LA FRASE SHOCK. Minacciano il vicino: «Farai la stessa fine delle vittime di Erba»

«Ero in cortile quando i vicini mi hanno detto che ci avrebbero fatto fare la stessa fine di quelli di Erba. Sono rimasto turbato e spaventato, pensando alla mia vita e a quella dei miei nipotini». A parlare è un 60enne, residente a Ivrea, perseguitato per anni dai propri vicini di casa tanto da arrivare a denunciarli per stalking.

Il processo si è concluso con la condanna di due persone a dieci mesi di reclusione e al pagamento di un risarcimento di 5mila euro. E la vicenda potrebbe anche non essere ancora finita, visto che i protagonisti della vicenda abitano ancora uno di fianco all’altro: una situazione che preoccupa il 60enne. Gli imputati erano Vincenzo Castiglione, 68 anni, e Carmela Spitaleri, di 59, difesi dall’avvocato Pierfranco Bertolino e accusati del reato di atti persecutori (stalking).
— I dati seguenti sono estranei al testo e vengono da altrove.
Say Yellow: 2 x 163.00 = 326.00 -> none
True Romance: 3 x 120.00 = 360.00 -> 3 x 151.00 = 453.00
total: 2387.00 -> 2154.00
La coppia è stata processata per una serie di azioni che avrebbe compiuto a partire dal 2011, da quando i rapporti con la vittima, loro vicino di casa, si sono fortemente deteriorati. Le parti avrebbero cominciato così a denunciarsi a vicenda. Ma per l’accusa sarebbero stati in particolare i due imputati ad andare oltre le righe, minacciando pesantemente e ripetutamente l’anziano vicino.
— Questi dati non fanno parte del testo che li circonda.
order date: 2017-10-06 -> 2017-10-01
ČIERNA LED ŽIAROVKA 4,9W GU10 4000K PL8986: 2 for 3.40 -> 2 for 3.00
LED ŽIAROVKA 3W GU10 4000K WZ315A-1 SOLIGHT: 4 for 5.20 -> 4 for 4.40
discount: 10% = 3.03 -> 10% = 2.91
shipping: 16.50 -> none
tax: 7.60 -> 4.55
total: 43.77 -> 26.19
Ascoltato in tribunale, l’uomo ha riferito come il clima fosse diventato molto teso e le minacce sempre più gravi: «Una volta mi dissero che non avevano timore di ammazzarmi perché tanto in Italia nessuno va in galera o al massimo ci va quindici anni dopo». Parole che gli venivano indirizzate quando era solo, ma anche quando venivano a trovarlo i nipotini, che per l’accusa avrebbero ricevuto le stesse minacce. La coppia cercava poi di incrociare la strada del vicino, facendo finta di filmarlo e tenendolo sotto occhio dalle finestre. A questi comportamenti vanno aggiunti anche una serie di “piccoli” dispetti (petardi, rumori molesti, ecc) indirizzati contro l’anziano, i famigliari e le persone che frequentavano la sua casa.

L’episodio scatenante era avvenuto nel 2009 quando tra i vicini si arrivò, per motivi di diritti di passaggio, alla rissa: si sarebbero affrontati nel cortile comune alle due case armati di spranghe (oggetto di un separato procedimento penale).
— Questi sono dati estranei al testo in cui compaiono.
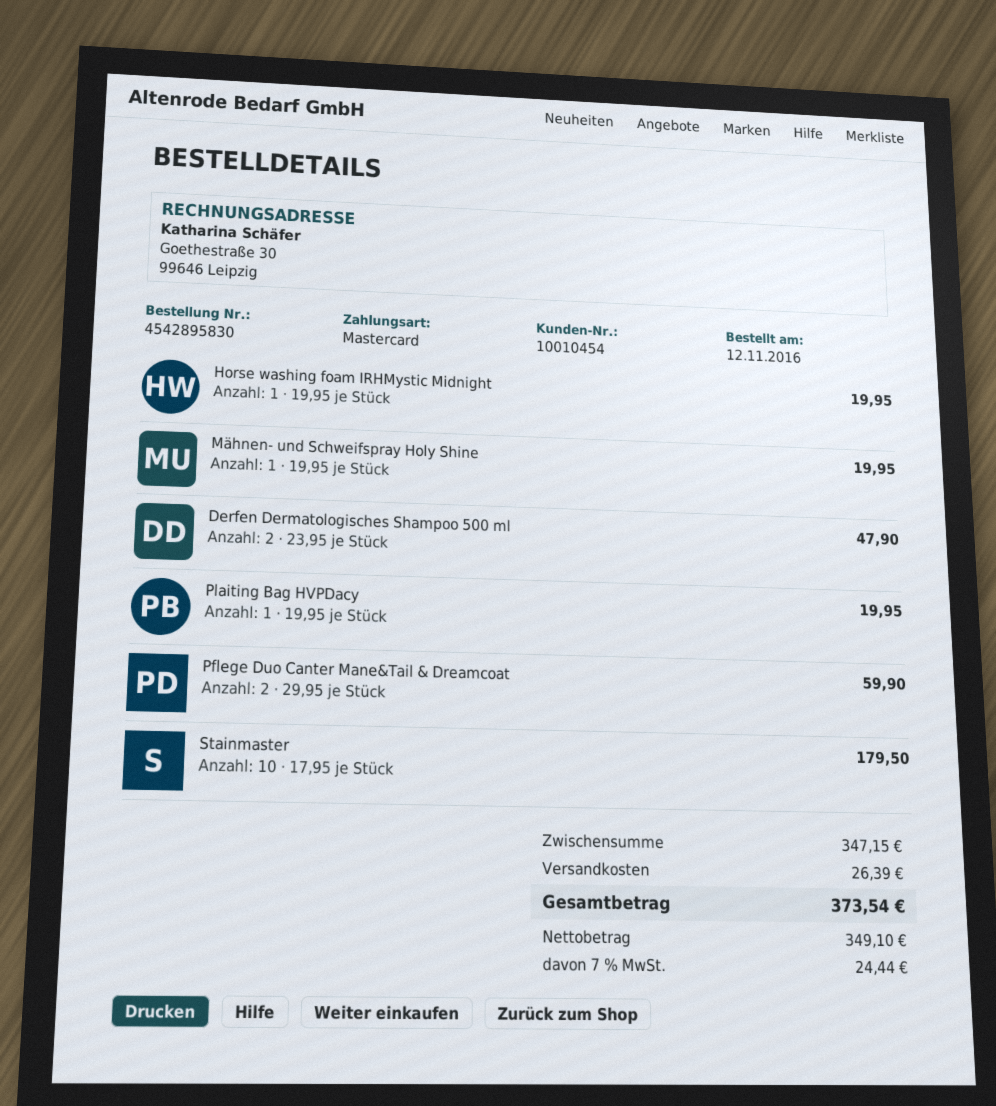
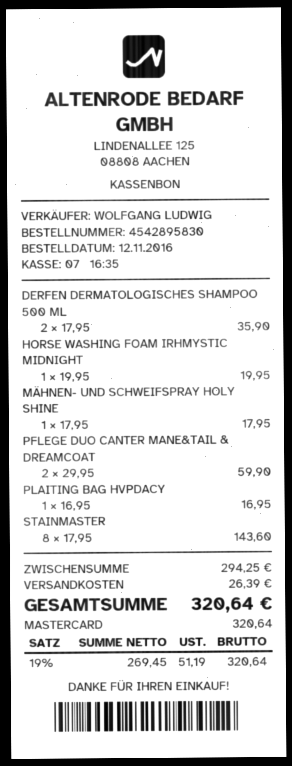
Mähnen- und Schweifspray Holy Shine: 1 x 19.95 = 19.95 -> 1 x 17.95 = 17.95
Derfen Dermatologisches Shampoo 500 ml: 2 x 23.95 = 47.90 -> 2 x 17.95 = 35.90
Plaiting Bag HVPDacy: 1 x 19.95 = 19.95 -> 1 x 16.95 = 16.95
Stainmaster: 10 x 17.95 = 179.50 -> 8 x 17.95 = 143.60
subtotal: 347.15 -> 294.25
net: 349.10 -> 269.45
tax: 7% = 24.44 -> 19% = 51.19
total: 373.54 -> 320.64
L’atteggiamento degli imputati, con il passare degli anni, avrebbe quindi minacciato la salute e la tranquillità della vittima (costituita parte civile nel processo con l’avvocato Celere Spaziante). Questa situazione lo avrebbe prostrato al punto da indurlo in uno stato di costante ansia e paura per la propria incolumità e quella dei cari, spingendolo, per evitare i vicini, a cambiare abitudini e stile di vita.

Ovviamente la difesa ha lungamente sostenuto una tesi opposta. Il pubblico ministero Michela Bedognè, però, al termine della requisitoria ha ritenuto sussistessero elementi di colpevolezza al punto da chiedere la condanna dei due imputati a otto mesi. Il giudice Elena Stoppini ha accolto le tesi della pubblica accusa e della parte civile emettendo una sentenza di condanna per Castiglione e Spitaleri a dieci mesi con la sospensione condizionale dietro il riconoscimento di un risarcimento alla parte lesa di 5mila euro.